Available data START

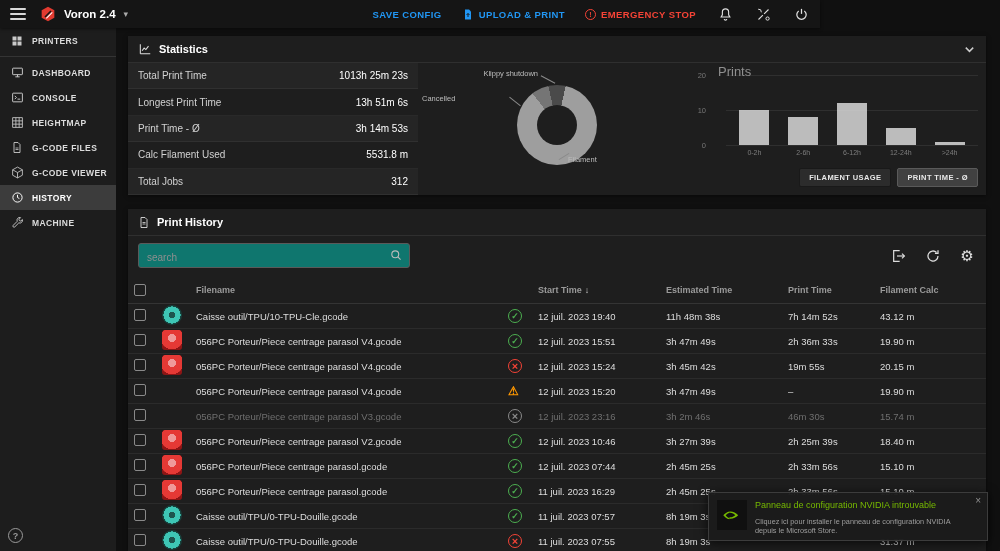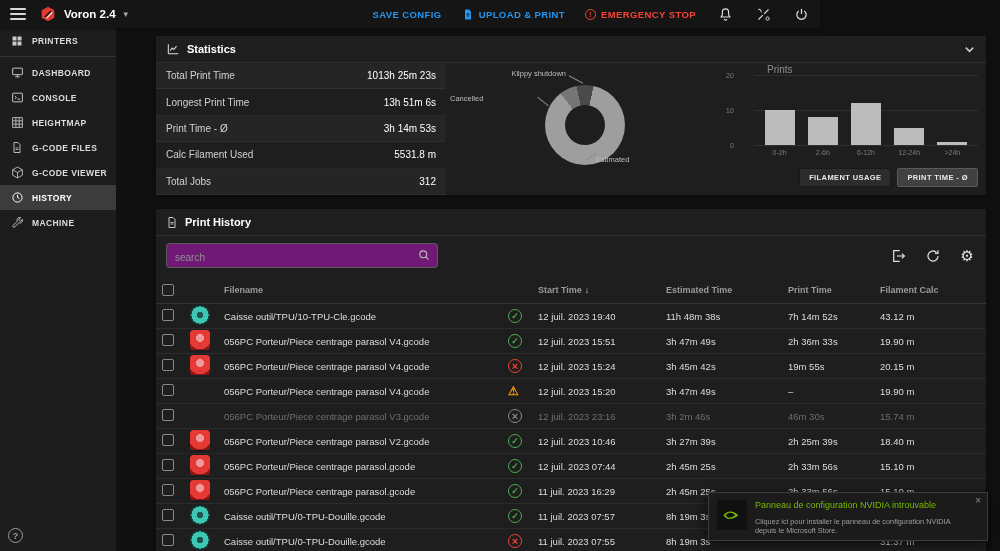--- a/index.html
+++ b/index.html
@@ -36,7 +36,7 @@
 
   
   .main { position:absolute; top:28px; left:116px; width:884px; height:523px; padding:8px 14px 0 12px; overflow:hidden; }
-  .card { background:#1e1e1e; border-radius:0; box-shadow:0 1px 4px rgba(0,0,0,.5);margin-left:28px; }
+  .card { background:#1e1e1e; border-radius:0; box-shadow:0 1px 4px rgba(0,0,0,.5); }
   .card-header { height:27px; display:flex; align-items:center; gap:7px; padding:0 10px;
     border-bottom:1px solid rgba(255,255,255,.08); }
   .card-title { font-size:11px; font-weight:bold; color:#fff; }

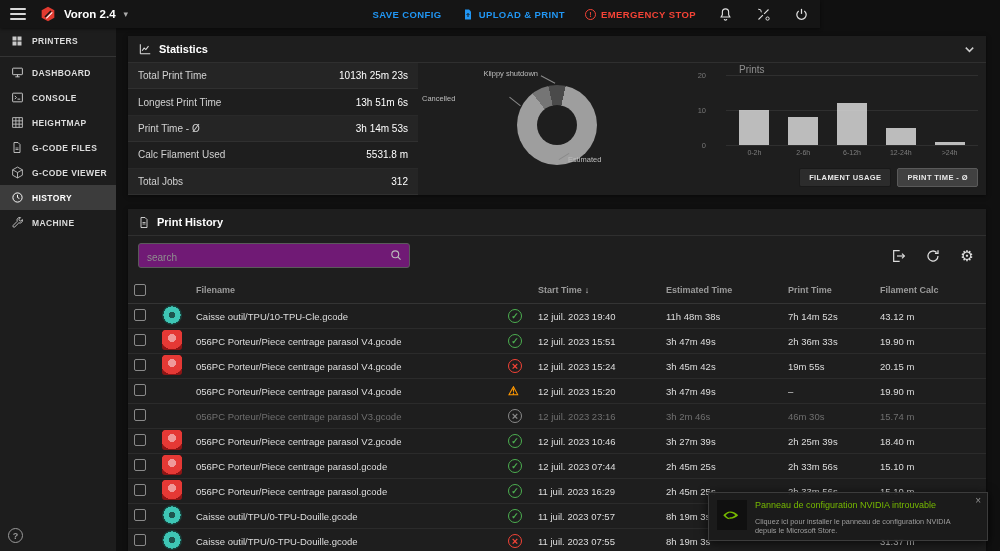--- a/index.html
+++ b/index.html
@@ -65,7 +65,7 @@
   .conn3 { left:140px; top:93px; width:12px; transform:rotate(-32deg); }
 
   .bars-zone { flex:1; position:relative; }
-  .plot-title { position:absolute; left:91px; top:1px; font-size:10px; color:#8f8f8f; }
+  .plot-title { position:absolute; left:70px; top:1px; font-size:13px; color:#8f8f8f; }
   .gridline { position:absolute; left:78px; right:8px; height:1px; background:rgba(255,255,255,.08); }
   .ytick { position:absolute; left:34px; width:24px; text-align:right; font-size:7.5px; color:#777; }
   .bars { position:absolute; left:78px; right:8px; top:12px; height:70px; display:flex;

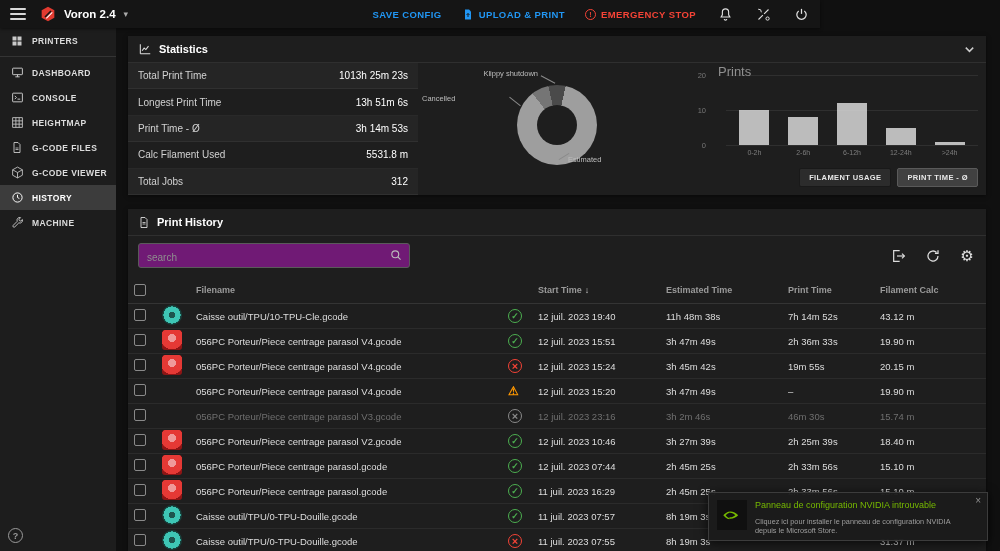--- a/index.html
+++ b/index.html
@@ -298,7 +298,7 @@
         <div class="donut" id="donut" style="background: conic-gradient(rgb(74, 74, 74) 0deg, rgb(74, 74, 74) 3.5%, rgb(158, 158, 158) 3.5%, rgb(158, 158, 158) 89.5%, rgb(117, 117, 117) 89.5%, rgb(117, 117, 117) 96.5%, rgb(74, 74, 74) 96.5%, rgb(74, 74, 74) 100%);"></div>
         <span class="pie-label lbl-klippy">Klippy shutdown</span>
         <span class="pie-label lbl-cancel">Cancelled</span>
-        <span class="pie-label lbl-done">Estimated</span>
+        <span class="pie-label lbl-done">Filament</span>
         <span class="conn conn1"></span>
         <span class="conn conn2"></span>
         <span class="conn conn3"></span>

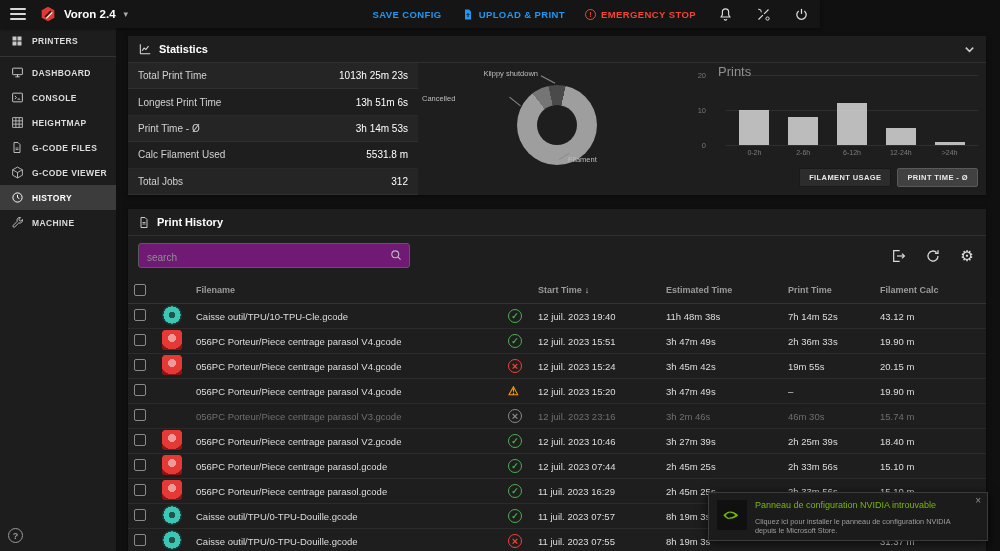--- a/index.html
+++ b/index.html
@@ -82,7 +82,7 @@
   .history-card { height:342px; overflow:hidden; position:relative; }
   .toolbar { display:flex; align-items:center; padding:7px 10px 8px; }
   .search-wrap { position:relative; width:272px; }
-  .search-input { width:100%; height:25px; background:#701a75; border:1px solid #5a5a5a; border-radius:3px;
+  .search-input { width:100%; height:25px; background:#0f766e; border:1px solid #5a5a5a; border-radius:3px;
     color:#ddd; font-family:inherit; font-size:10px; padding:4px 26px 0 8px; outline:none; }
   .search-input::placeholder { color:#8f8f8f; }
   .search-ico { position:absolute; right:6px; top:5px; }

Available data END

Task requirements
Please show each line in the records above that contains "title".

Answer to this problem
   .card-title { font-size:11px; font-weight:bold; color:#fff; }
-  .plot-title { position:absolute; left:91px; top:1px; font-size:10px; color:#8f8f8f; }
+  .plot-title { position:absolute; left:70px; top:1px; font-size:13px; color:#8f8f8f; }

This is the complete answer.